-- DATA PROVIDED follows --
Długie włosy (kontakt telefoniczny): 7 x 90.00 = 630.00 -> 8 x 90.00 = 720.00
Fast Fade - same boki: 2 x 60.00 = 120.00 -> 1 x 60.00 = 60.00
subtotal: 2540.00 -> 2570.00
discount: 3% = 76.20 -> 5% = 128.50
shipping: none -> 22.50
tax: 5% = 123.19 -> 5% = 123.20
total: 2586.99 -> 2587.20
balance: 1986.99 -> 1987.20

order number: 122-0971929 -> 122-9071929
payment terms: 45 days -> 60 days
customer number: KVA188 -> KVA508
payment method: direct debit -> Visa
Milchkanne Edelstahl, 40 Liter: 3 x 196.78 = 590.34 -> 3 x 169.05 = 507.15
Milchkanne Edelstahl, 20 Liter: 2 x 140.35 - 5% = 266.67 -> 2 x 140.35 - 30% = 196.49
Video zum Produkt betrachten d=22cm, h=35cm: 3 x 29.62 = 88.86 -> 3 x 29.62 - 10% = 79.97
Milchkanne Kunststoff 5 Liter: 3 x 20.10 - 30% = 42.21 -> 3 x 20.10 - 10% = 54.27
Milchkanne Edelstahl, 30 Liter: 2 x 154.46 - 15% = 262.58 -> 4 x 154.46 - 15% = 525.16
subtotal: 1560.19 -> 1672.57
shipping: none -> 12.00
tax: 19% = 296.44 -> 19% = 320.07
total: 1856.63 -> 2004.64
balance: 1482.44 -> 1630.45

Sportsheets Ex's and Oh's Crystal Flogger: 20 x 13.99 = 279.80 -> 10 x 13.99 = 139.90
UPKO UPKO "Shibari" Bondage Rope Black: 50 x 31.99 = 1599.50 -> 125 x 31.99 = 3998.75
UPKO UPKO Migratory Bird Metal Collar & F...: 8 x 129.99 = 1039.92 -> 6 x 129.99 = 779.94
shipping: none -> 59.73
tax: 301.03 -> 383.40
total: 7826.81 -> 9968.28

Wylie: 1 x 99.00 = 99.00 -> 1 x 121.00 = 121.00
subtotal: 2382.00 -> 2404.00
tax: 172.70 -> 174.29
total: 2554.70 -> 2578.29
-- DATA PROVIDED concluded --
WORK INSTRUCTION: This exercise calls for the lines from the one holding "31.99 = 3998.75" through the end of the entries, transcribed exactly and with nothing more.

RESULT FOR THIS EXERCISE:
UPKO UPKO "Shibari" Bondage Rope Black: 50 x 31.99 = 1599.50 -> 125 x 31.99 = 3998.75
UPKO UPKO Migratory Bird Metal Collar & F...: 8 x 129.99 = 1039.92 -> 6 x 129.99 = 779.94
shipping: none -> 59.73
tax: 301.03 -> 383.40
total: 7826.81 -> 9968.28

Wylie: 1 x 99.00 = 99.00 -> 1 x 121.00 = 121.00
subtotal: 2382.00 -> 2404.00
tax: 172.70 -> 174.29
total: 2554.70 -> 2578.29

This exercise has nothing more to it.